The annual John Coltrane Music Edu-tainment Festival will be online only again this year due to the ongoing COVID-pandemic, according to founder and organizer Gerard Morrison.
“We think this is the responsible thing to do to not jeopardize the well-being of others and becoming a super-spreader event,” Morrison said.
The JCMEF is scheduled to run from noon-6 p.m. Saturday.
The theme for 2021 is the Community Gratitude Tour — in appreciation for the 12 years of community support from performers and participants, Morrison said.
Now in its 13th year, the event generally features musicians from different genres, artists and a variety of community information — “celebrating roots and talents” of the Sandhills and Pee Dee Regions of the Carolinas.
In the past, the festival has been held at the multipurpose room of Waymon Chapel Faith Center, south of Hamlet.
The JCMEF is held the first weekend of October, a week following Coltrane’s birthdate of Sept. 23.
Coltrane was born at 200 Hamlet Ave. in Hamlet Sept. 23, 1926 to John and Alice Blair Coltrane, but grew up in High Point.
He joined a community band at the age of 12 and started a school band at William Penn High School, where he graduated at 16 before moving to Philadelphia, Pennsylvania.
Coltrane served a short stint in the U.S. Navy and went on to meet and make music with other jazz greats including Dizzy Gillespie, Thelonius Monk and Miles Davis.

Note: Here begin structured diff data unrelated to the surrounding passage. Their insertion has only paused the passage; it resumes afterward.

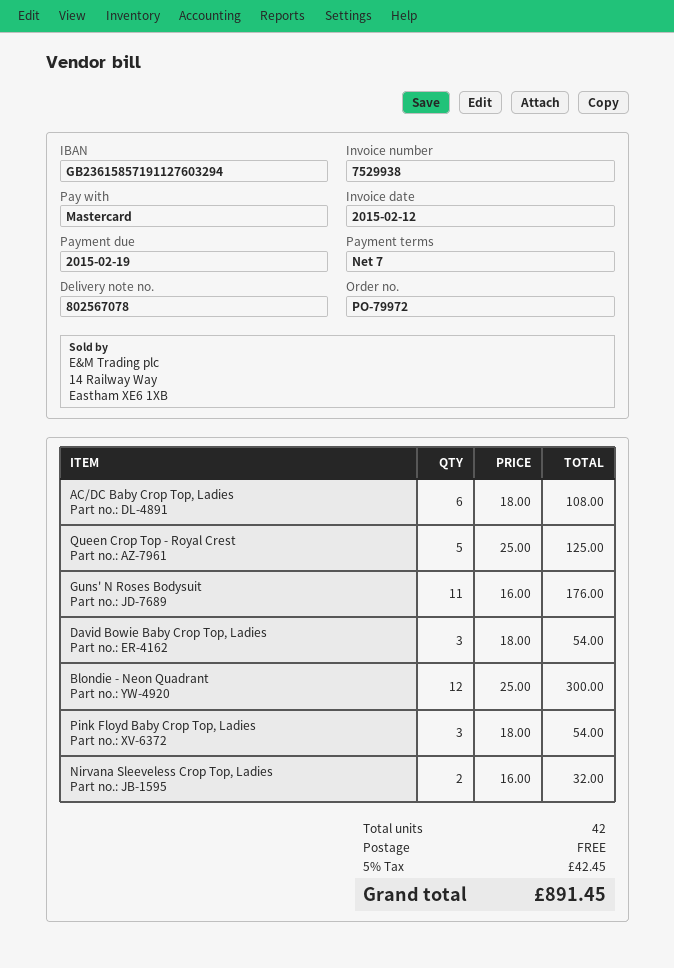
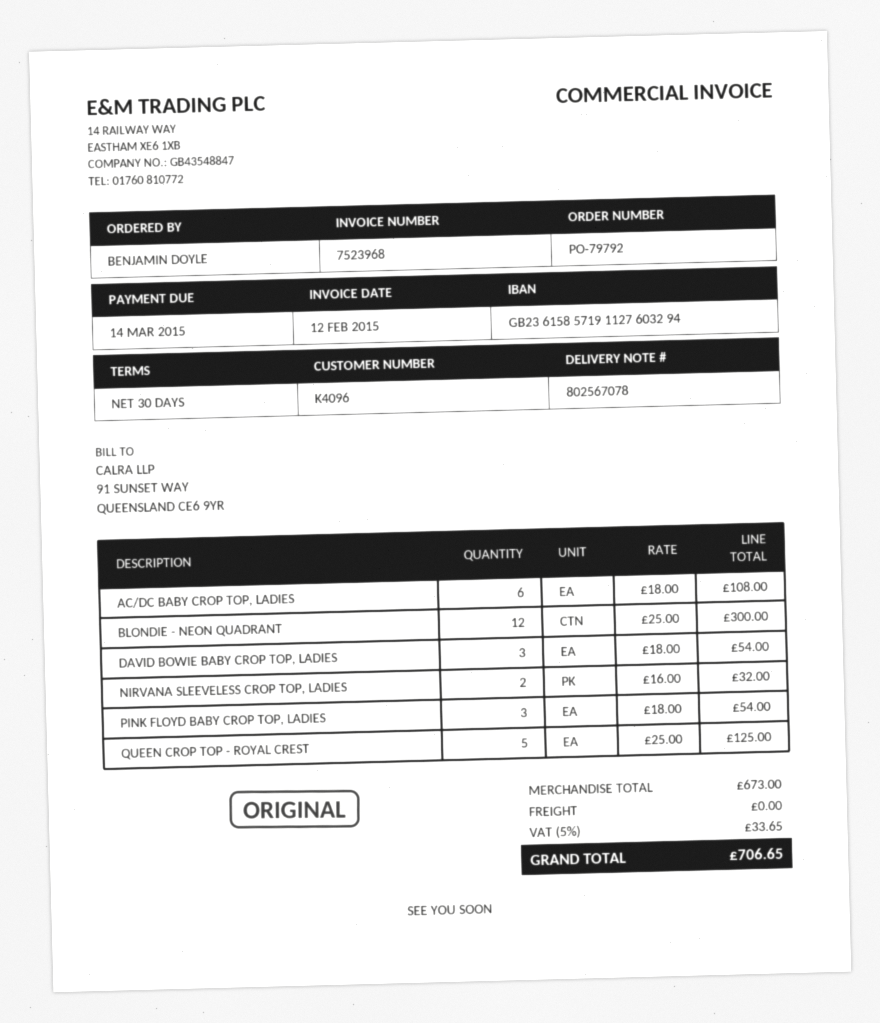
order number: PO-79972 -> PO-79792
invoice number: 7529938 -> 7523968
payment terms: 7 days -> 30 days
due date: 2015-02-19 -> 2015-03-14
Guns' N Roses Bodysuit: 11 x 16.00 = 176.00 -> none
tax: 5% = 42.45 -> 5% = 33.65
total: 891.45 -> 706.65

Coltrane overcame alcohol and heroin addiction and was named “Jazzman of the Year” by Down Beat magazine in 1965. He died two years later in Huntington, New York.

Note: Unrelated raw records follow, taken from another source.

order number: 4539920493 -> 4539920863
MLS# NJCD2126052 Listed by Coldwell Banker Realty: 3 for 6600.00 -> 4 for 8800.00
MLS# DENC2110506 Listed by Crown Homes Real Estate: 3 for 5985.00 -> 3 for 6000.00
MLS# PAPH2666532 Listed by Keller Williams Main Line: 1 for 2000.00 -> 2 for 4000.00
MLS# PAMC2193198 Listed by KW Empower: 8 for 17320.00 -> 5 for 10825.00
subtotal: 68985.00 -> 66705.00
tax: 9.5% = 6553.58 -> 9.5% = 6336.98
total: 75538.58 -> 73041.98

Last year, Dr. Fred McQueen opened up the Coltrane Blueroom on the corner of Hamlet Avenue and Bridges Street, which is the building where the “Jazz Messiah” was born.
In the late ‘80s, when Jim Martin was governor, McQueen was instrumental in securing the historical marker on U.S. 74 Business to honor Coltrane.
Also last year, artist Scott Nurkin painted a mural of jazz legend John Coltrane on the back of the old Hamlet Theatre.
Gillespie, nearly nine years older than Coltrane, was born in nearby Cheraw, South Carolina, and attended the Laurinburg Institute on a music scholarship before also moving to Philadelphia.
The South Carolina Jazz Festival is held in Cheraw the second weekend in October to honor Gillespie.